Nous sommes à Glasgow. Le mois de novembre rafraîchit l’Ecosse, la COP26 bat déjà son plein et le temps se contracte. Nathan Méténier est un homme pressé. Nous aurons 15 courtes minutes pour évoquer les étapes de sa vie qui l’ont mené à figurer parmi les sept jeunes qui conseillent le secrétaire général de l’ONU, Antonio Guterres, sur le climat.
Pas la peine de lui demander son âge (22 ans) ou le lieu qui l’a vu naître (les massifs isérois de Saint-Martin-d’Uriage), puisqu’il s’en est déjà ouvert à la presse. Rompu à l’exercice, il nous donne spontanément quelques jalons de son parcours : son passage par Sciences po Grenoble, l’université d’Edimbourg et la London School of economics lui auront permis de s’équiper d’un solide bagage en matière de politiques environnementales.
Son profil Linkedin nous permet de faire l’économie de quelques vaines questions. Après des piges au cabinet du maire grenoblois Eric Piolle, ou parmi l’équipe de la députée socialiste Marie-Noëlle Battistel, il a multiplié les expériences associatives chez les Jeunes ambassadeurs pour le climat, Youth4Nature, le European environmental bureau, Generation climate change ; le dernier fermera la porte.
Aujourd’hui, il travaille pour Youth and environment Europe, un réseau qui fédère une quarantaine d’associations à travers le continent. Celui-ci mène notamment des projets à vocation éducative ou de participation citoyenne et fait du lobbying – du « plaidoyer », corrige Nathan Méténier. Son rôle : « travailler avec des fondations et des donateurs pour s’assurer d’avoir des financements pour les jeunes partout en Europe (dans les Balkans, la Mer noir ou l’Europe de l’Est) et s’assurer que tous les États et les communautés les plus marginalisées – LGBT, roms, racisé·e·s – puissent avoir voix au chapitre. »
Un CV épais pour un parcours intense. Aussi, quand le secrétariat général de l’ONU s’est mis en quête de jeunes pour porter la voix des sept continents, « les réseaux ont suggéré des personnalités » et Nathan Méténier est devenu l’un des premiers « jeunes conseillers pour le climat ».
Elles et ils sont sept, dans cette première couvée qui a obtenu un mandat d’un peu plus de deux ans. On lui épargne les questions au sujet de ses homologues – âgés de 18 à 28 ans, originaires du Soudan, de Moldavie, des États-Unis, des îles Fidji, du Brésil et d’Inde (Le Monde). Depuis août 2020, à l’occasion d’échanges chronométrés – eux aussi – avec le secrétaire général, qui se tiennent tous les trois mois, elles et ils « poussent » certains sujets pour les mettre à l’agenda de l’ONU. Une « opportunité immense pour faire passer des messages de nos communautés et régions », salue-t-il. Parmi ceux-ci, les droits des populations autochtones, la représentation des minorités et la justice sociale, indique Nathan Méténier. Une intersectionnalité entre tous ces combats, qui signe l’action de la jeune garde du mouvement mondial pour le climat.

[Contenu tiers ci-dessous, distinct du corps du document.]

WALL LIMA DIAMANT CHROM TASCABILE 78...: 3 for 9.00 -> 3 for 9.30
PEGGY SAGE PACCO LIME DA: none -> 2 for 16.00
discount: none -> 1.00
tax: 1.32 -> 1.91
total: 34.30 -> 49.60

Cette position lui a ouvert l’accès aux plus hautes instances des Nations Unies, ainsi qu’aux chef·fe·s d’État et de gouvernement. Il a par exemple rencontré le président français au début de la COP26. Événement où il a obtenu le statut d’« observateur silencieux » des négociations, qui a été refusé à la quasi-totalité des associations.
A Glasgow, Nathan Méténier espère que la promesse faite par les pays riches de verser 100 milliards d’euros par an sera enfin tenue : « C’est ça aussi la justice sociale ». Il veut également que les États en développement « prennent leurs responsabilités. Certains sont bloqués dans des schémas, où le développement ne passe que par une économie polluante, parce qu’on leur impose certains systèmes ».
« La grande question, c’est : « est-ce qu’on est entendus ? » », s’interroge le jeune homme. Un indice encourageant : le peu de publicité faite par Antonio Guterres autour de leurs entrevues, signe que celui-ci ne se sert pas des jeunes pour assurer sa communication. Au-delà de son influence réelle ou supposée sur les décisions de l’ONU, Nathan Méténier « pense que le changement vient avec des sociétés civiles fortes. Ce qui est essentiel, c’est de s’assurer que les jeunes ont les compétences et les ressources pour comprendre et être actifs sur ces enjeux. C’est eux qui seront aux manettes dans 10 ou 20 ans ». Les 15 minutes sont écoulées. Le climat n’attend pas.